→ **Work item**
Determine how many lines in the records below include the word "Registro" and output that number alone.

──────── Information provided

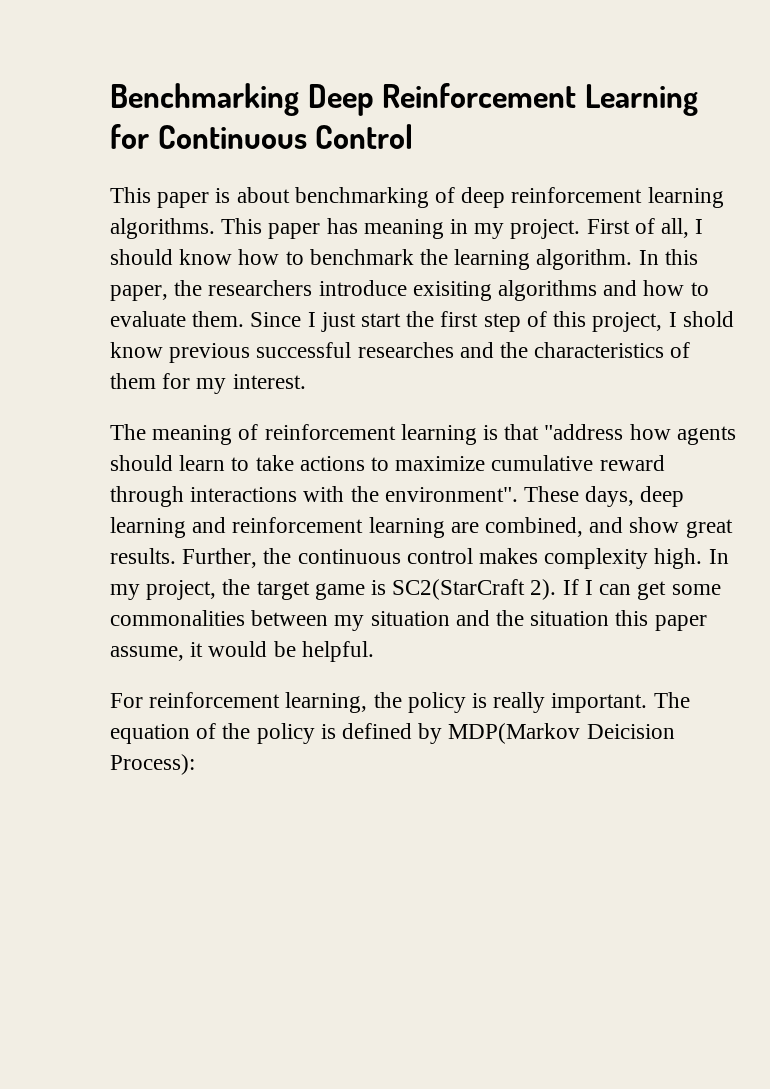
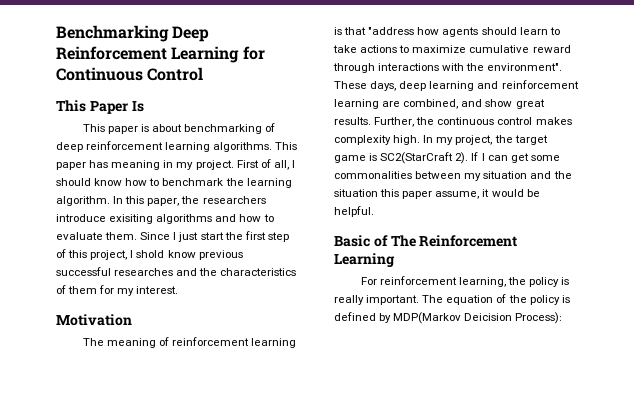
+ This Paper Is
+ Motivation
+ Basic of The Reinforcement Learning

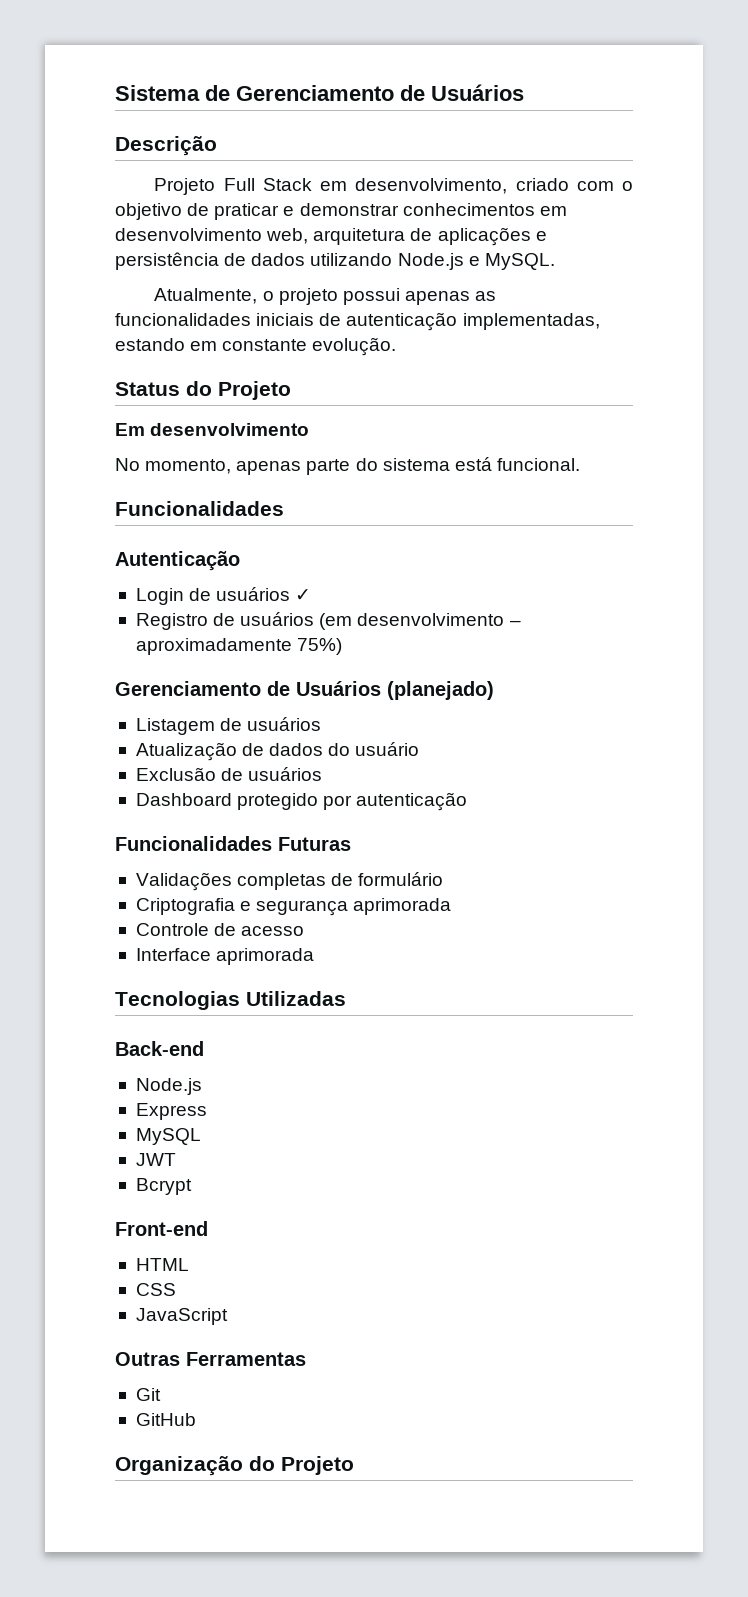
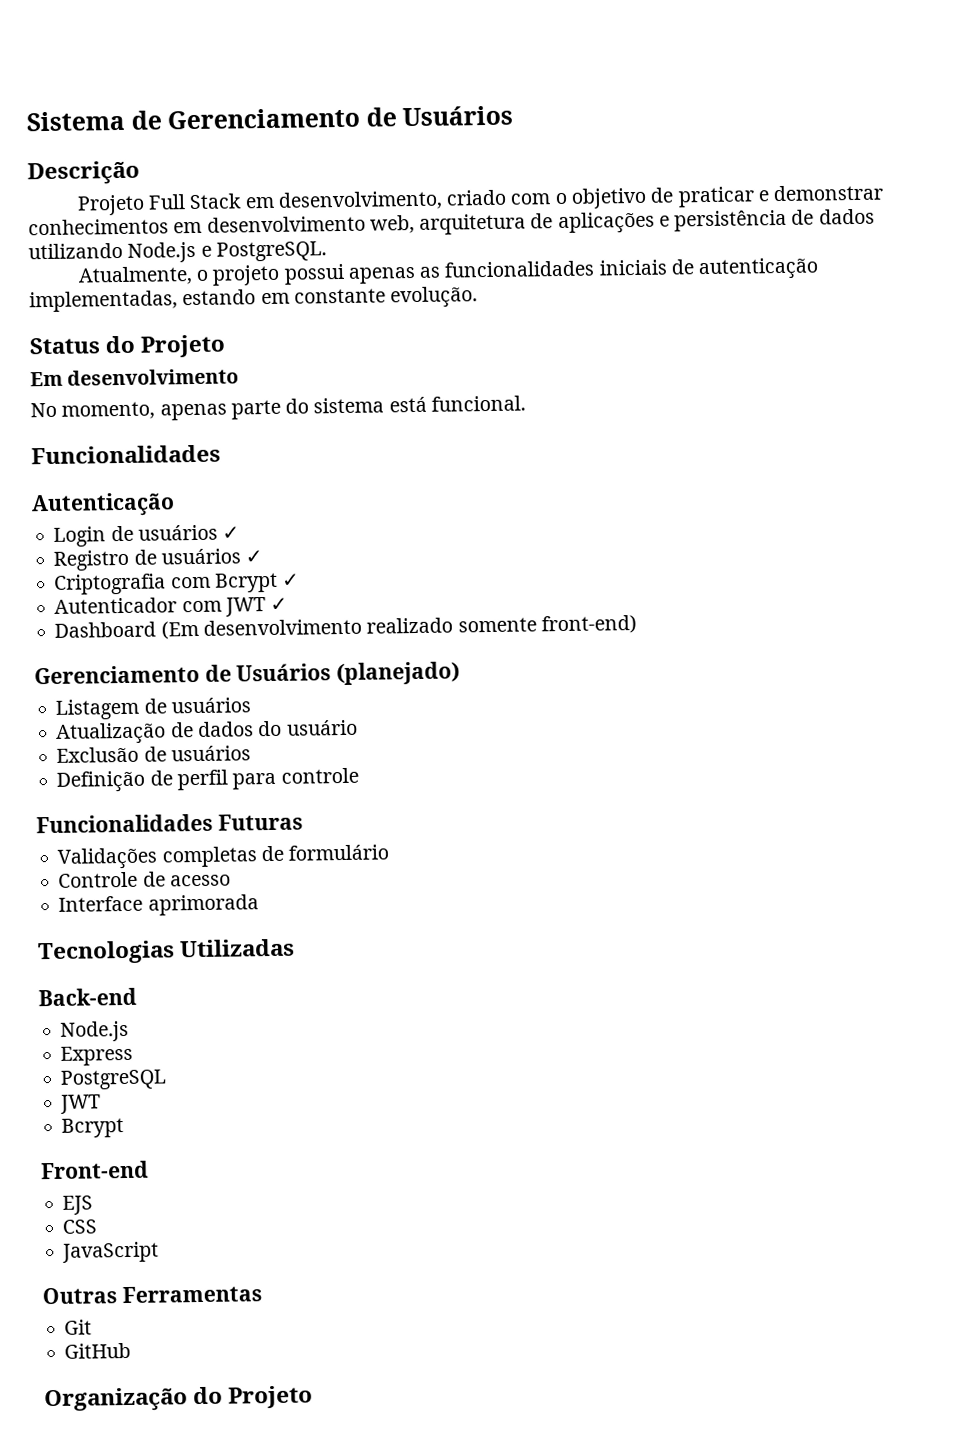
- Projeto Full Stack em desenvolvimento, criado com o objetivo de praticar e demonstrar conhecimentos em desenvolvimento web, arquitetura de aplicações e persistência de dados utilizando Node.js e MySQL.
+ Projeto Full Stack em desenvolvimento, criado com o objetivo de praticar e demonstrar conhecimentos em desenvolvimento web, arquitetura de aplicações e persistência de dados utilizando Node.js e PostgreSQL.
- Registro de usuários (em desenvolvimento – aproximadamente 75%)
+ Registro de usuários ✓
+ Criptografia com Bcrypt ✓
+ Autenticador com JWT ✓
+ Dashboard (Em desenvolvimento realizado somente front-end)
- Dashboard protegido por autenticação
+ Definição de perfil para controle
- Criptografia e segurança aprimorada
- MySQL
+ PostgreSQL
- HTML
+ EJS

────────────────

→ **Expected answer**
2